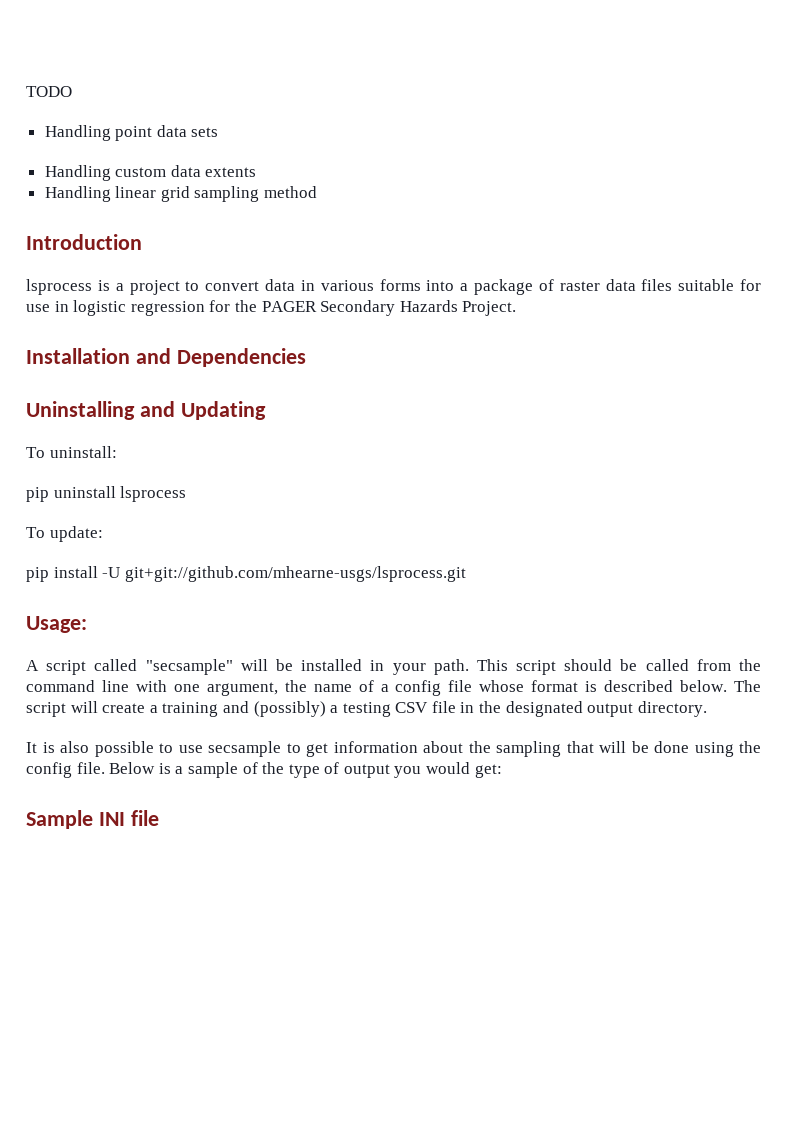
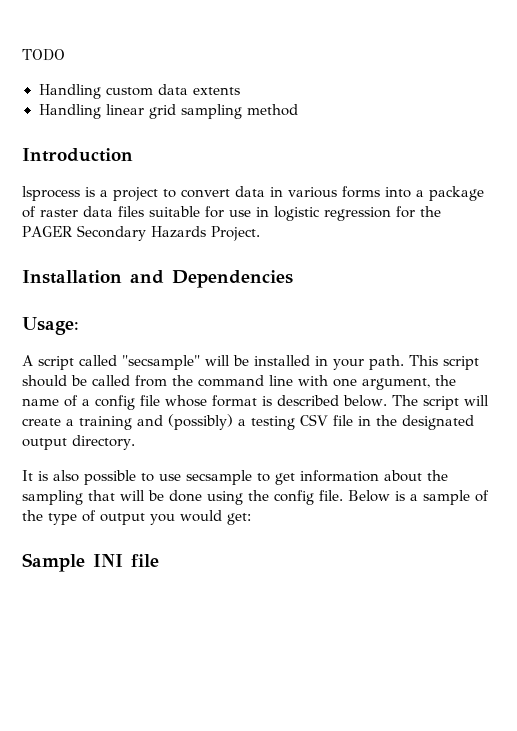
[44,125,219,141] // Handling point data sets -> (65, 55) none
[26,401,266,420] [26,446,117,458] [26,486,187,502] [26,526,103,542] [26,566,466,582] // Uninstalling and Updating // To uninstall: // pip uninstall lsprocess // To update: // pip install -U git+git://github.com/mhearne-usgs/lsprocess.git -> (293, 279) none

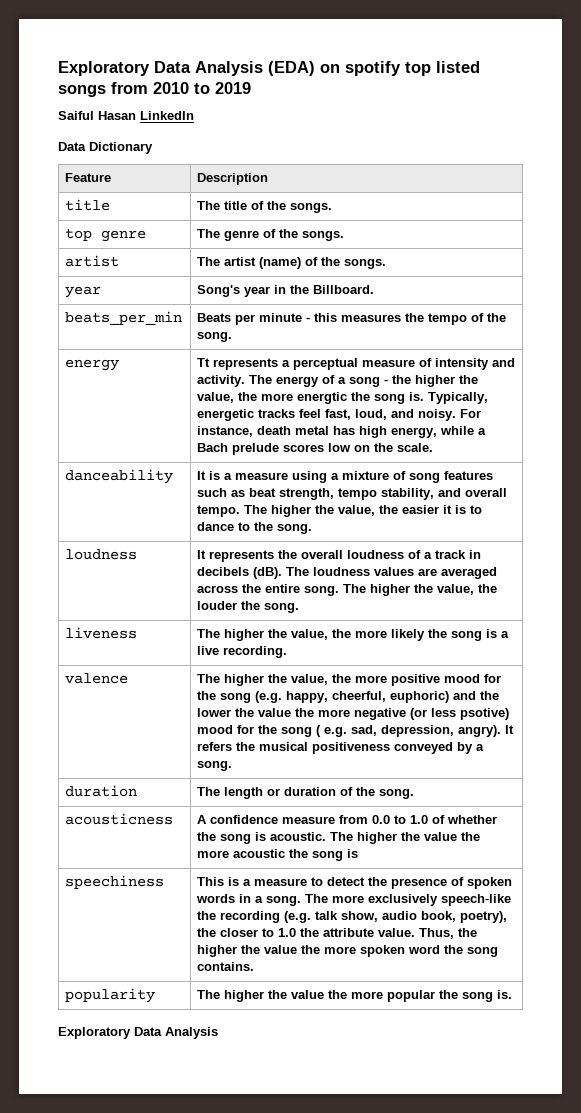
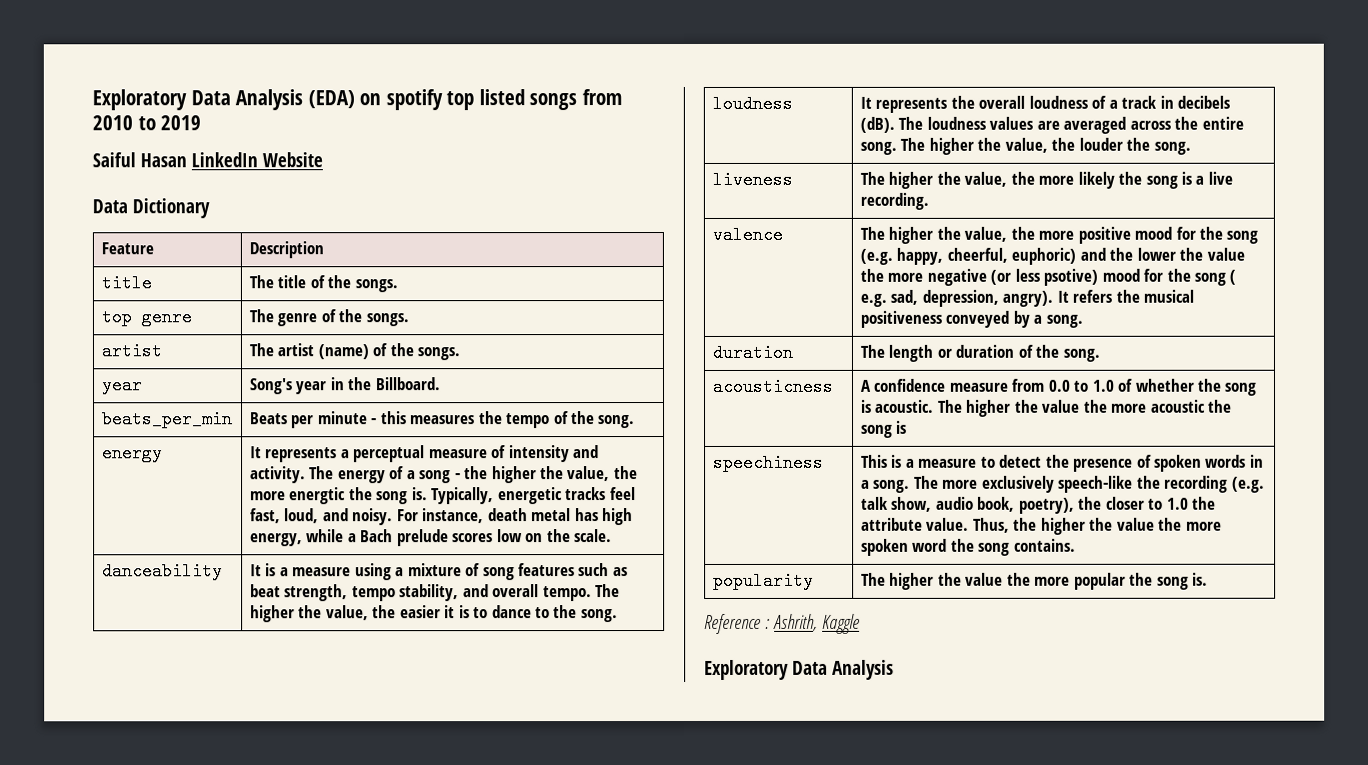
(194, 115) none -> [261,152,323,168] Website
[197,358,211,367] Tt -> [249,446,262,459] It
(513, 994) none -> [704,613,860,634] // Reference : Ashrith, Kaggle

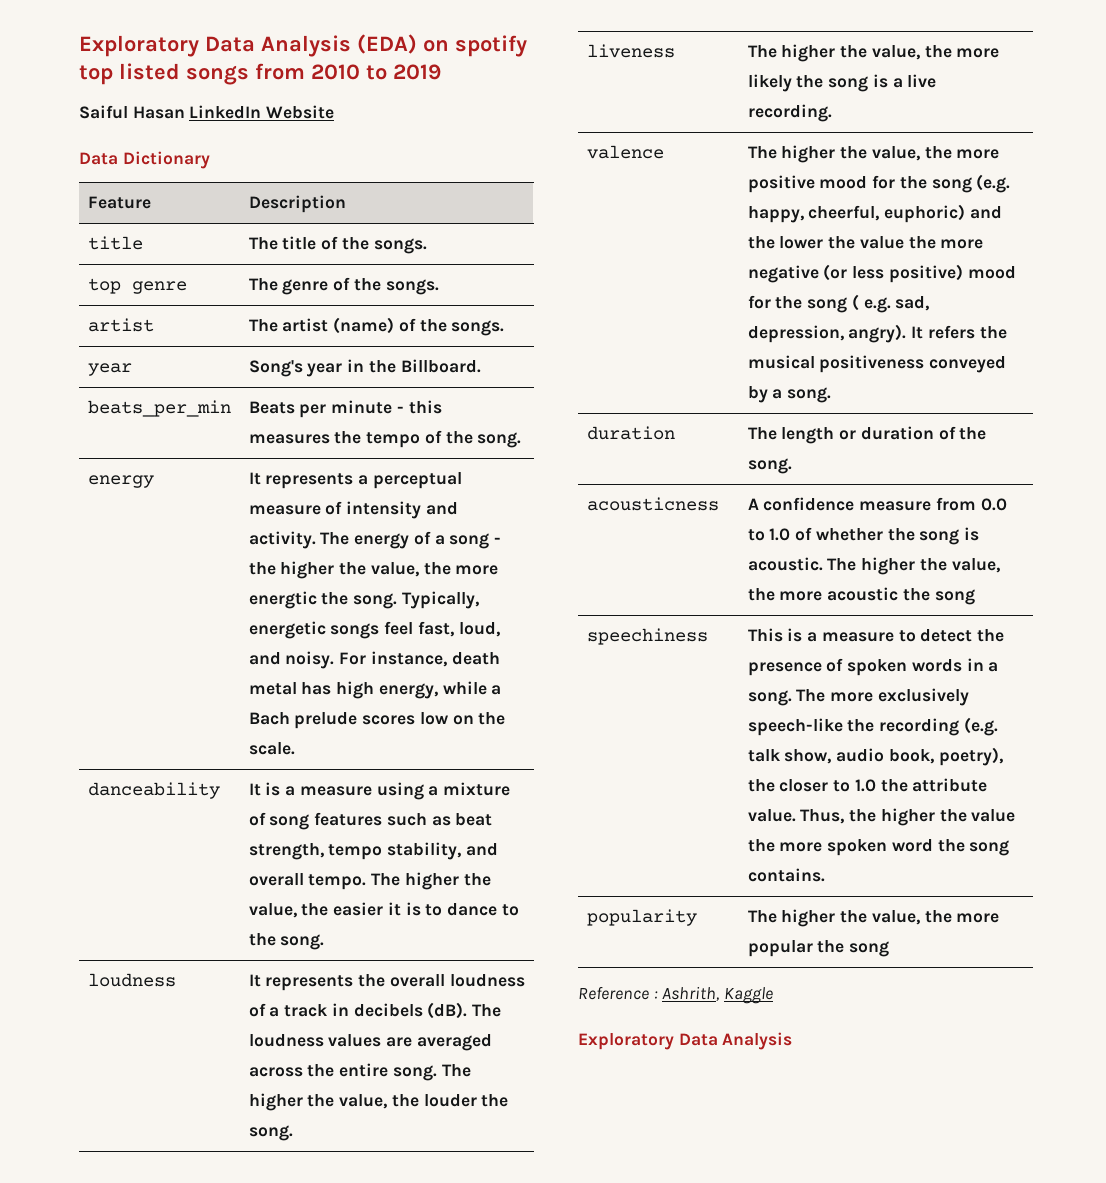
[376,487,428,505] song is. -> [353,593,398,609] song.
[565,487,607,501] tracks -> [330,623,380,639] songs
[1043,268,1099,286] psotive) -> [888,264,963,283] positive)
[1042,399,1081,413] value -> [951,558,1000,573] value,
[896,420,908,434] is -> (975, 597) none
[965,572,1004,586] value -> [871,910,920,925] value,
[1191,572,1208,586] is. -> (890, 949) none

- - -

- Task instructions
Take the whole listing above and copy it exactly. Pictures do not go into the copy.

- Answer to this problem
[44,125,219,141] // Handling point data sets -> (65, 55) none
[26,401,266,420] [26,446,117,458] [26,486,187,502] [26,526,103,542] [26,566,466,582] // Uninstalling and Updating // To uninstall: // pip uninstall lsprocess // To update: // pip install -U git+git://github.com/mhearne-usgs/lsprocess.git -> (293, 279) none

(194, 115) none -> [261,152,323,168] Website
[197,358,211,367] Tt -> [249,446,262,459] It
(513, 994) none -> [704,613,860,634] // Reference : Ashrith, Kaggle

[376,487,428,505] song is. -> [353,593,398,609] song.
[565,487,607,501] tracks -> [330,623,380,639] songs
[1043,268,1099,286] psotive) -> [888,264,963,283] positive)
[1042,399,1081,413] value -> [951,558,1000,573] value,
[896,420,908,434] is -> (975, 597) none
[965,572,1004,586] value -> [871,910,920,925] value,
[1191,572,1208,586] is. -> (890, 949) none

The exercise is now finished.